Windows guest hangs after reboot from the guest OS

Bug #2064914 reported by Björn Hinz
14
This bug affects 2 people
Affects Status Importance Assigned to Milestone
qemu (Fedora)
Unknown
Unknown
qemu (Ubuntu)
Fix Released
Undecided
Unassigned
Jammy
In Progress
Undecided
Sergio Durigan Junior

Bug Description

[ Impact ]

Some versions of Windows hang on reboot if their TSC value is greater
than 2^54. The calibration of the Hyper-V reference time overflows
and fails; as a result the processors' clock sources are out of sync.

[ Test Plan ]

As suggested by Mauricio, testing will be done in stages.

1) unit test, with such rdtsc/print loop (and confirm the tsc value decreases after system_reset).

This can be done by using x86/tsc.flat from the following repository:

https://gitlab.com/kvm-unit-tests/kvm-unit-tests.git

Follow the steps below:

Inside a Jammy system (privileged container/VM, bare metal, etc.):

# apt update && apt install gcc make -y
# git clone https://gitlab.com/kvm-unit-tests/kvm-unit-tests.git
# cd kvm-unit-tests
# wget https://bugs.launchpad.net/ubuntu/+source/qemu/+bug/2064914/+attachment/5784045/+files/tsc.c.patch -O- | patch -p1
# ./configure && make

Make sure x86/tsc exists. Now you can install qemu and perform the test:

# apt install -y qemu-system-x86
# qemu-system-x86_64 -serial file:/tmp/bogus-output -accel kvm -kernel x86/tsc.flat -monitor stdio -nographic

Wait a couple of seconds and issue a "system_reset" command. Then, wait a couple more seconds and issue a "quit" command.

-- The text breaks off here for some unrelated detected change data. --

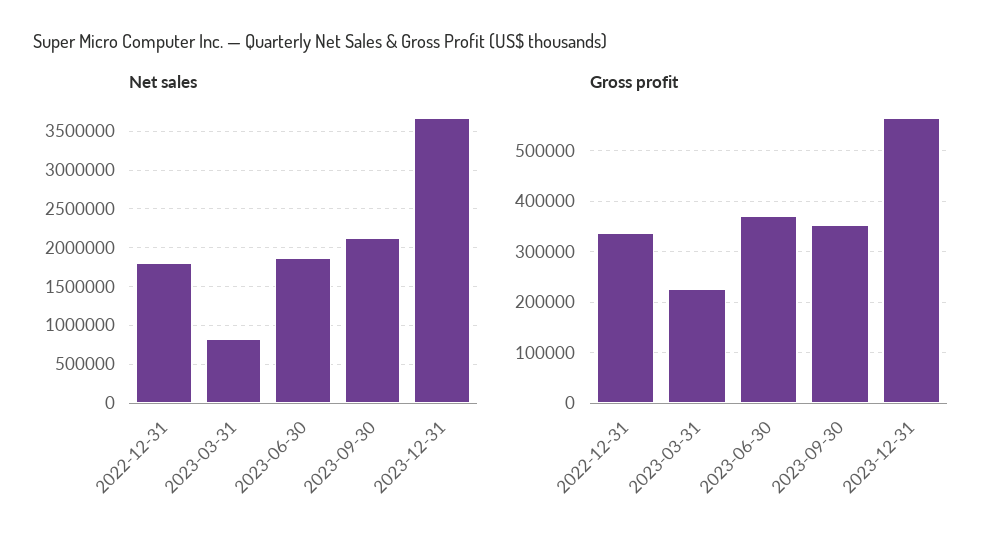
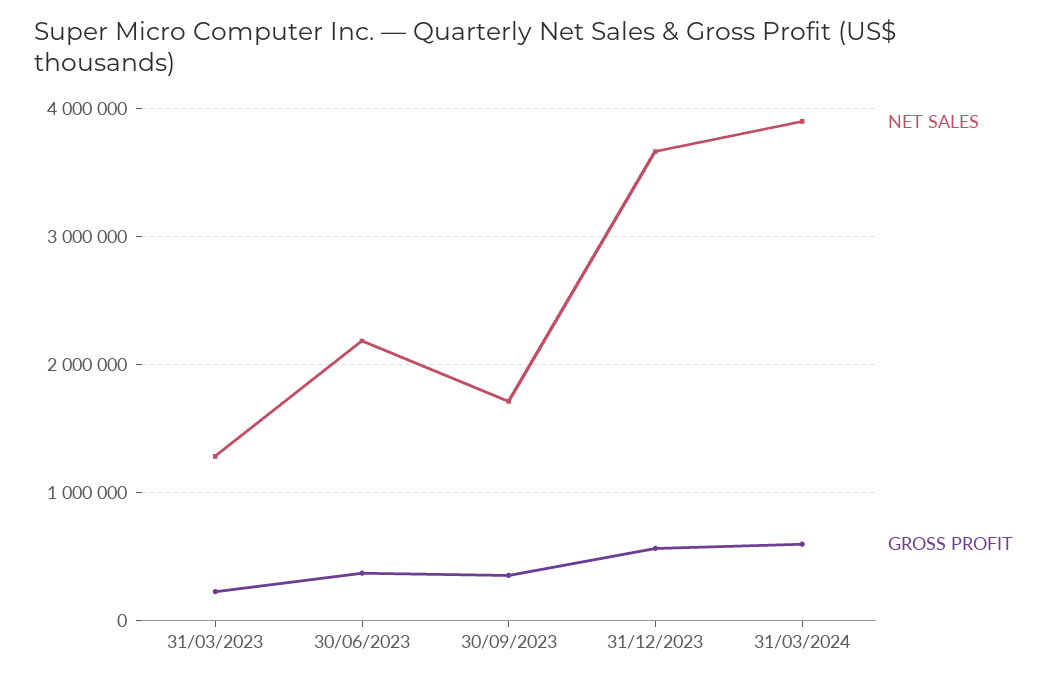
Net sales, 2022-12-31: 1800000 -> none
Net sales, 2023-03-31: 800000 -> 1300000
Net sales, 2023-06-30: 1900000 -> 2200000
Net sales, 2023-09-30: 2100000 -> 1700000
Gross profit, 2022-12-31: 340000 -> none
Net sales, 31/03/2024: none -> 3900000
Gross profit, 31/03/2024: none -> 600000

You can now open /tmp/bogus-output and check the values of rdtsc. You will notice that its value increments after the "system_reset", which is exactly what we don't want.

Afterwards, you can update qemu and test the fix by doing the same steps (make sure you adjust the "file:/tmp/..." path).

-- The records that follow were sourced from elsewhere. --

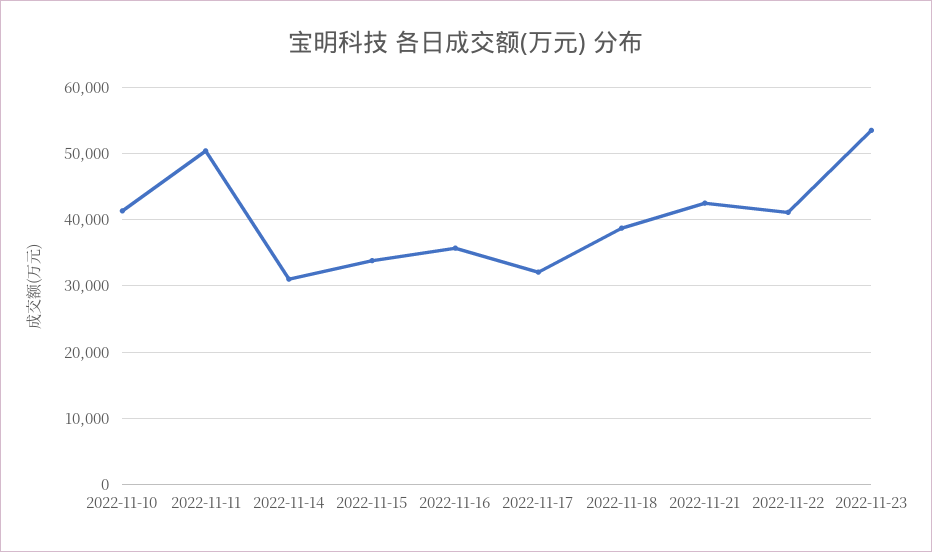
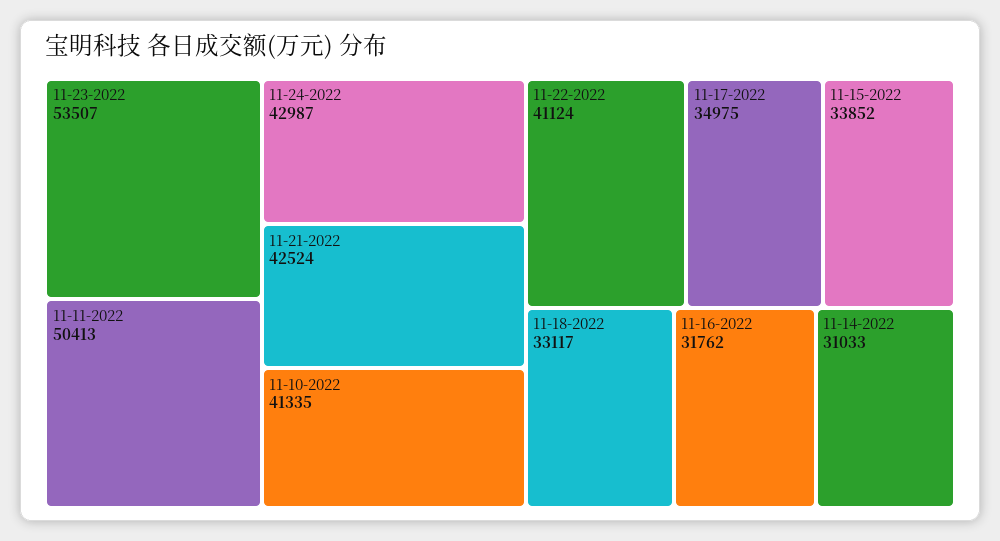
2022-11-16: 36000 -> 31762
2022-11-17: 32000 -> 34975
2022-11-18: 39000 -> 33117
11-24-2022: none -> 42987

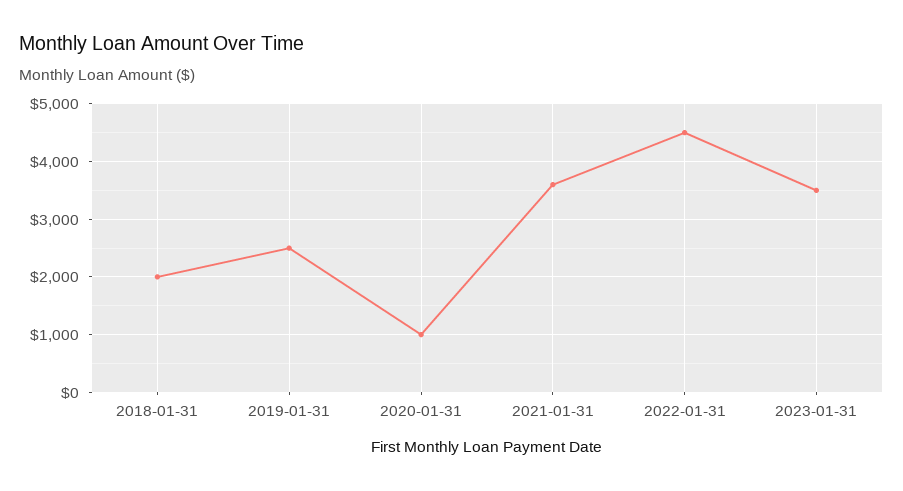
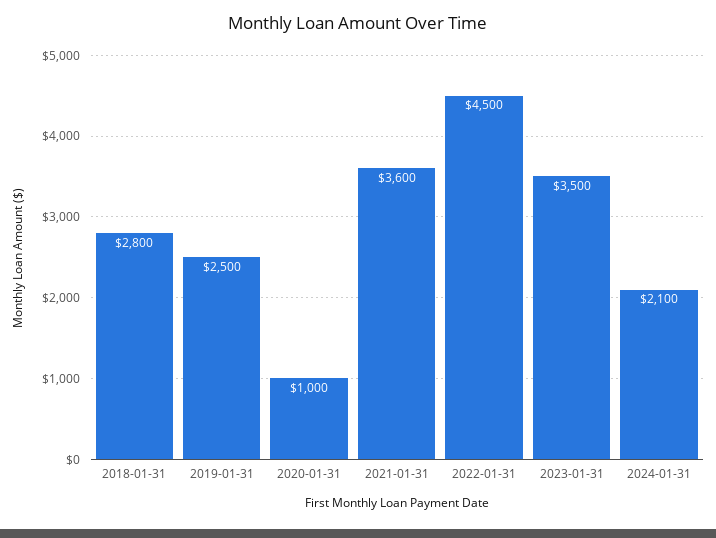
2018-01-31: 2000 -> 2800
2024-01-31: none -> 2100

2) regression test, booting Ubuntu kernel/initrd pairs (installer's should be enough) from supported releases, and checking they boot/reach a prompt.

[ Where problems could occur ]

This is a change impacting normal x86 code, so although the patch is small and well contained, in the unlikely case that we find a regression it will impact more users. As such, and under Mauricio's advice, the test plan is being extended to really guarantee that the common virtualization scenarios are not impacted. If we find a problem with this update, there is the possibility of reverting it temporarily until we can devise a proper fix.

[ Original Description ]

Description:
Some versions of Windows hang on reboot if their TSC value is greater
than 2^54. The calibration of the Hyper-V reference time overflows
and fails; as a result the processors' clock sources are out of sync.

The issue is that the TSC _should_ be reset to 0 on CPU reset and
QEMU tries to do that. However, KVM special cases writing 0 to the
TSC and thinks that QEMU is trying to hot-plug a CPU, which is
correct the first time through but not later. Thwart this valiant
effort and reset the TSC to 1 instead, but only if the CPU has been
run once.

For this to work, env->tsc has to be moved to the part of CPUArchState
that is not zeroed at the beginning of x86_cpu_reset.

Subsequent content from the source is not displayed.